What this task involves:
Only the lines below from the one that holds "flex-direction: none ->" through the one that holds "text: 21.10.2023 ->" should appear in the answer, copied exactly, end lines included and pictures omitted.

Data excerpts:
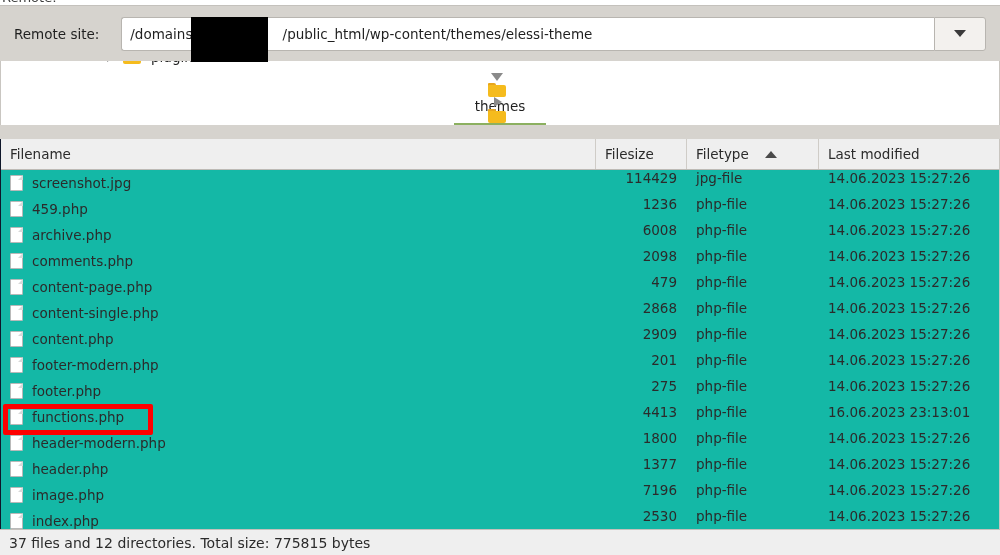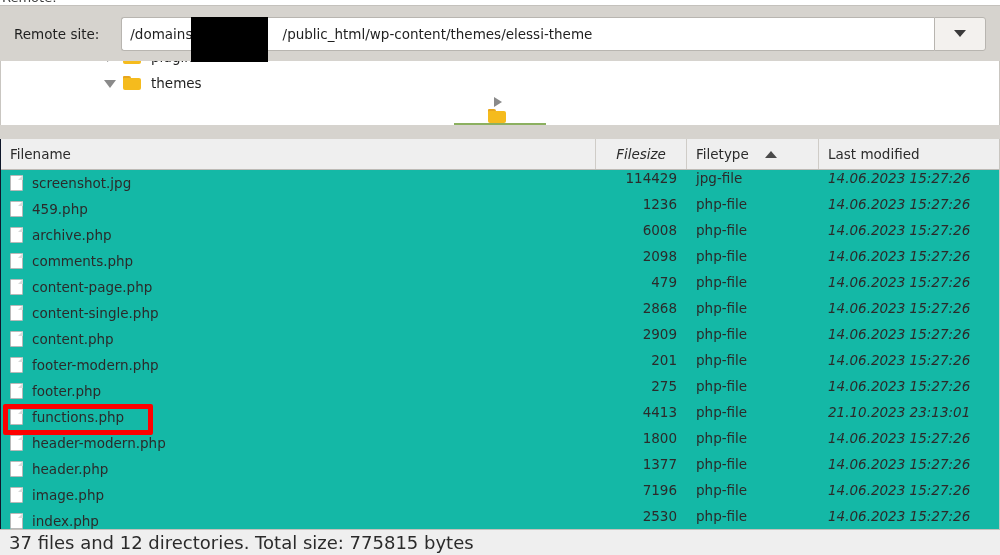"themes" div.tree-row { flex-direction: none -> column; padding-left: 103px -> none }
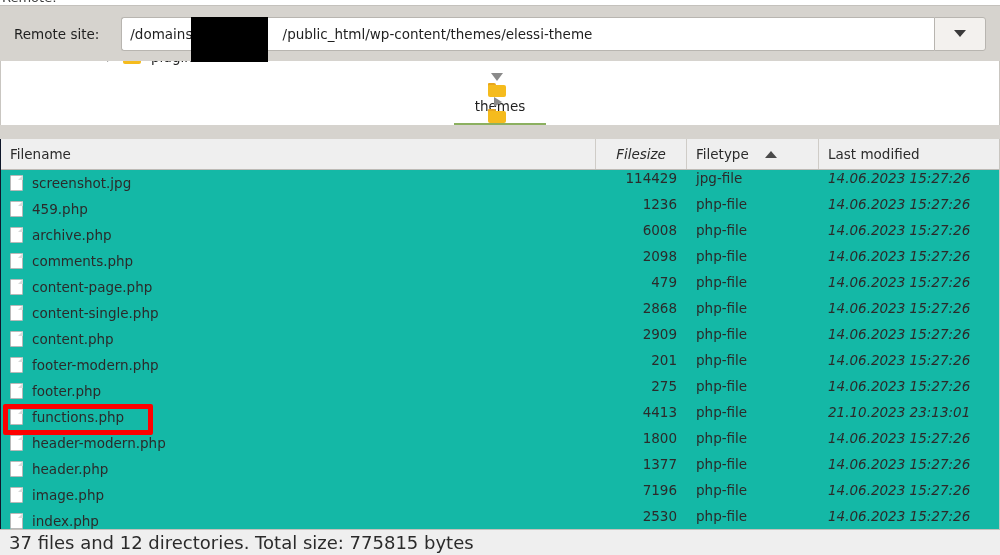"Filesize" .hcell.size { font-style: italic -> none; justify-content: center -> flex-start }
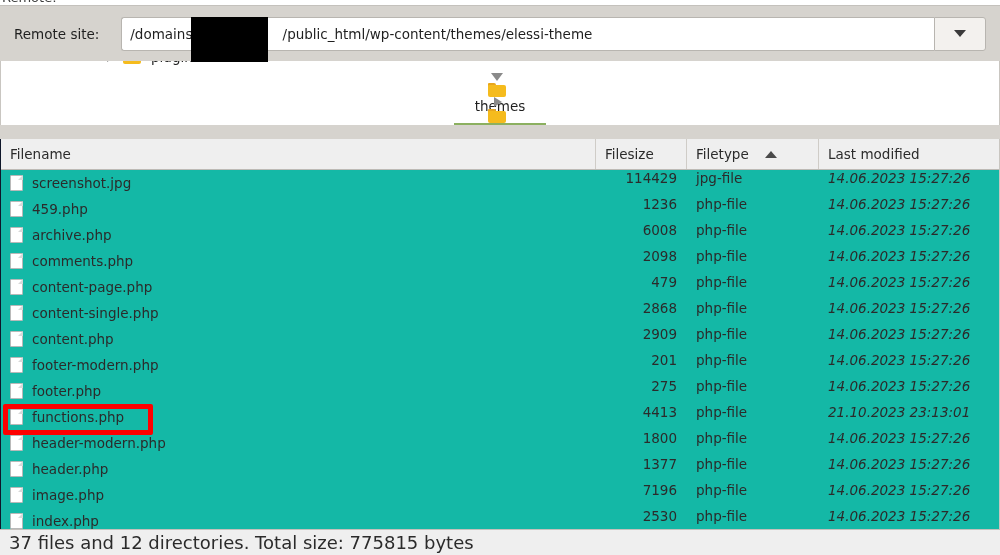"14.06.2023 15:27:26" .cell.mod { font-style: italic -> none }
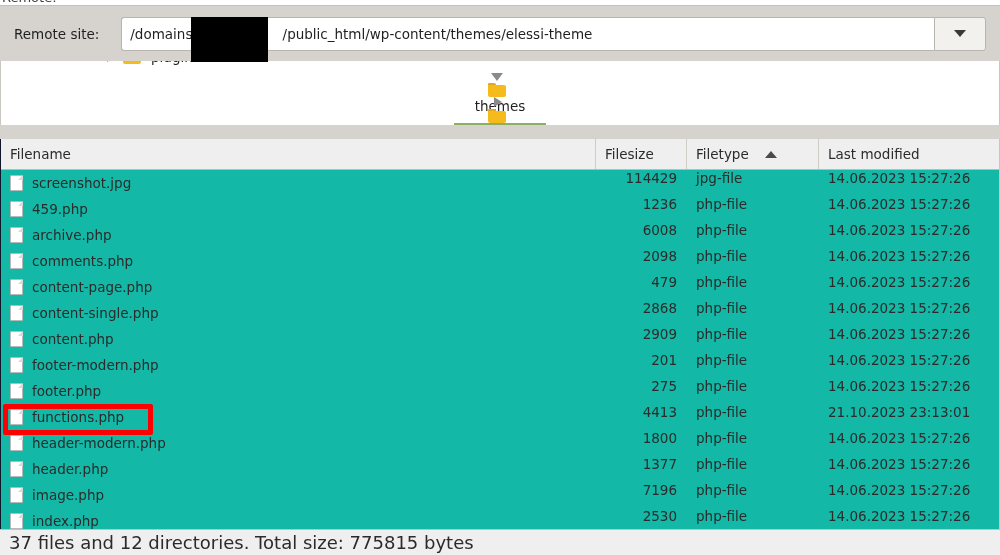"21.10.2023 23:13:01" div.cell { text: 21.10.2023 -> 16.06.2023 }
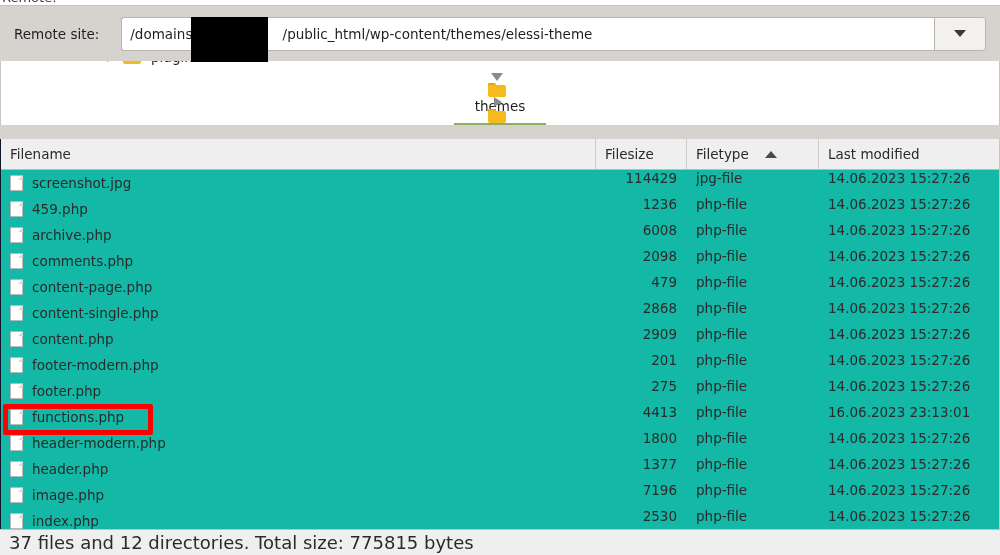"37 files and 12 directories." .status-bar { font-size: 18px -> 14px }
==
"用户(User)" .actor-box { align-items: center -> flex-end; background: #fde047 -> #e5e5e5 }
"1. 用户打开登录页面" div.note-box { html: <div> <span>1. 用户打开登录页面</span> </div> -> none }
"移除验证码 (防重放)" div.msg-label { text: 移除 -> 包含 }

Exercise solution:
"themes" div.tree-row { flex-direction: none -> column; padding-left: 103px -> none }
"Filesize" .hcell.size { font-style: italic -> none; justify-content: center -> flex-start }
"14.06.2023 15:27:26" .cell.mod { font-style: italic -> none }
"21.10.2023 23:13:01" div.cell { text: 21.10.2023 -> 16.06.2023 }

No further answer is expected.